Por Walber Guimarães Junior, engenheiro e diretor da CIA FM.
Neste mesmo espaço, condenei a veemência com que Lula defendeu o presidente Maduro e a democracia venezuelana que só ele, em delírio ideológico, enxergava. Despertei a fúria de alguns petistas que contestavam minha capacidade de criticar o Lula, mais até que os argumentos oferecidos, e, em contrapartida, recebi os irritantes “eu avisei” de pretensos donos da verdade, muitos ainda apaixonados pelas sandices do capitão autoritário e antidemocrático.
Isto me faz pensar quais o limite da tolerância que segue testada em muitos países.
O mundo inteiro assiste a uma renhida disputa ideológica, com socialistas governando vários países importantes, Alemanha e Espanha, alguns se equilibram ao centro, como a França, e outros atendem a direita radical, como a Itália e a Polônia. Detalhe fundamental; cada vez a disputa tende à radicalização, com excessos e fakes news, como assistimos na nossa eleição.
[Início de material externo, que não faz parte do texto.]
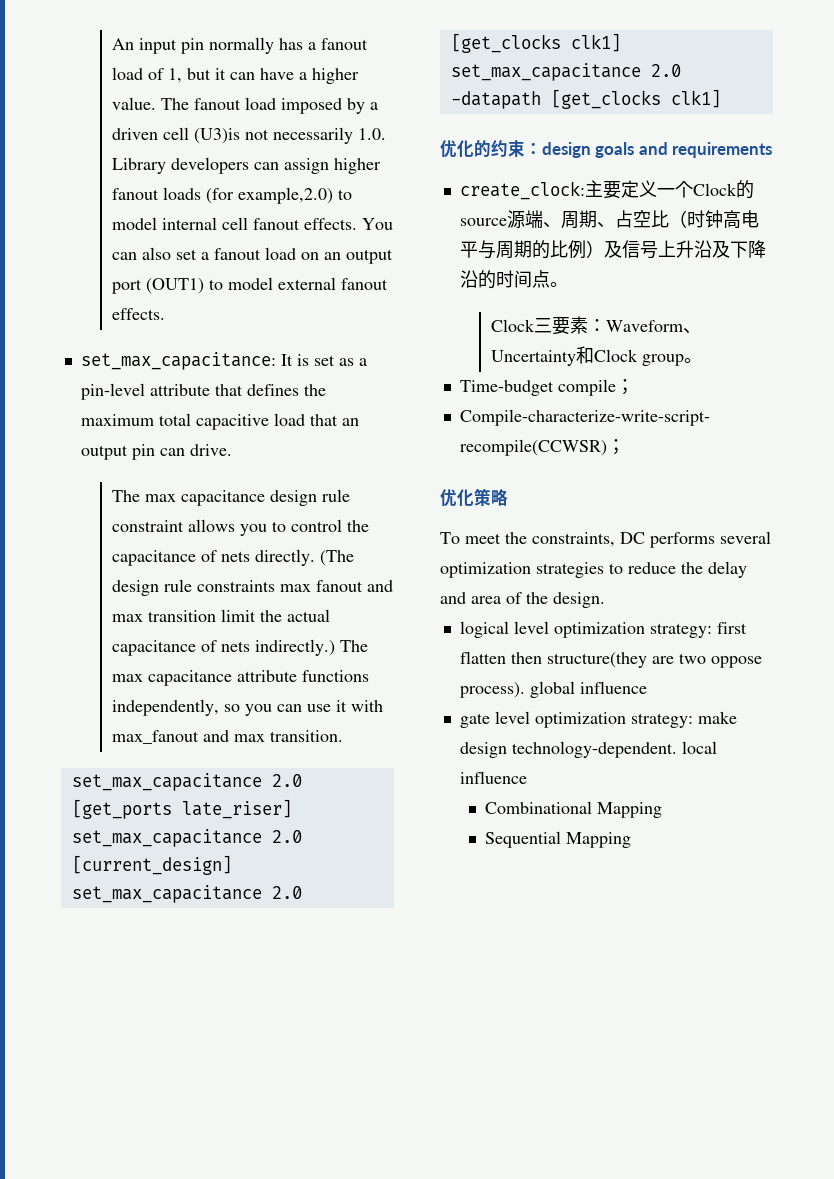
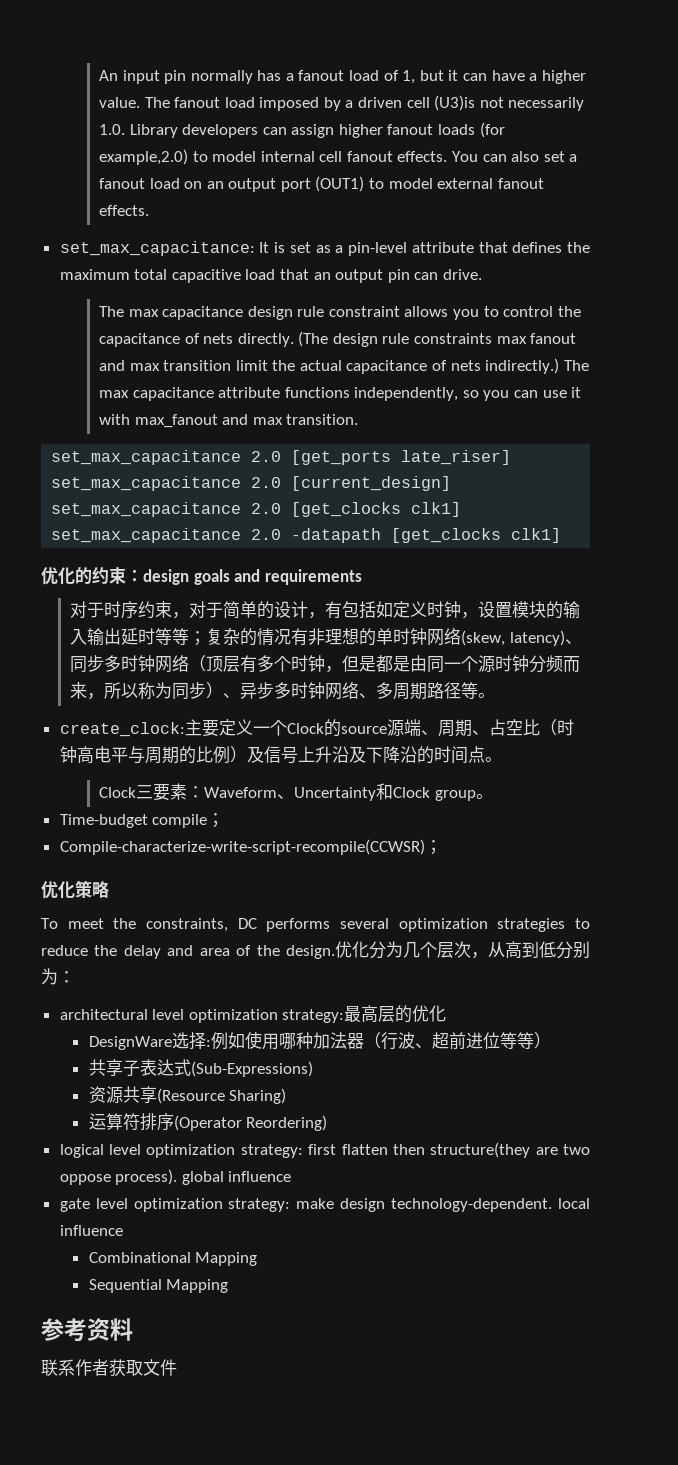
+ 对于时序约束，对于简单的设计，有包括如定义时钟，设置模块的输⼊输出延时等等；复杂的情况有非理想的单时钟网络(skew, latency)、同步多时钟网络（顶层有多个时钟，但是都是由同一个源时钟分频而来，所以称为同步）、异步多时钟网络、多周期路径等。
+ 优化分为几个层次，从高到低分别为：
+ architectural level optimization strategy:最高层的优化
+ DesignWare选择:例如使用哪种加法器（行波、超前进位等等）
+ 共享⼦表达式(Sub-Expressions)
+ 资源共享(Resource Sharing)
+ 运算符排序(Operator Reordering)
+ 参考资料
+ 联系作者获取文件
Na França, Holanda, Suécia e Finlândia, movimentos de extrema direita são cada vez mais fortes e podem, em alguns anos, serem majoritários. Os sinais são preocupantes pela evolução dos movimentos radicais, mais de extrema direita, mas também de extrema esquerda, principalmente entre jovens, o que nos inquieta quanto ao futuro. O Brasil também funcionou como laboratório para mostrar a todos que a resposta à extrema direita não se acha no centro mais se deslocando também para a ponta esquerda.
As pressões migratórias, inevitáveis e crescentes em um mundo injusto, tendem a reforçar a xenofobia e o discurso radical. A tensão social sobe a níveis preocupantes em muitos países e a naturalização de ações radicais é também marca dos novos tempos em todo o mundo. Ofensas verbais transitam rapidamente para a violência física e transgressões, com o caso brasileiro bem emblemático desta evolução.
Quais os limites? Haverá um momento, enquanto possível, de retorno ao bom senso? Difícil responder porque mesmo aqui, onde os excessos provocaram até mortes, nada retrocedeu. Visivelmente, vivemos uma transição onde cidadãos comuns perceberam a nova relação de forças na sociedade, revitalizada pela era digital que colocou em campo milhões de pessoas que despertaram para a possibilidade de participação mais ativa e permite que pequenas transgressões individuais viralizem, estimulando novas ações como se fosse um game onde o desafio se populariza, exigindo que todos tenham seus santos e demônios cultuados com amor e ódio, em proporções diversas.
Todavia, percebo que em todos os lugares, o radicalismo histérico é reduzido, embora convincente, e a grande maioria se envolve apenas no movimento eleitoral. Este é o caminho para, sem limitar o debate ideológico, trazer civilidade a estas disputas. Impor o limite democrático, em qualquer circunstância para ser o parâmetro fundamental. Por isso, a posição de Lula foi detestável.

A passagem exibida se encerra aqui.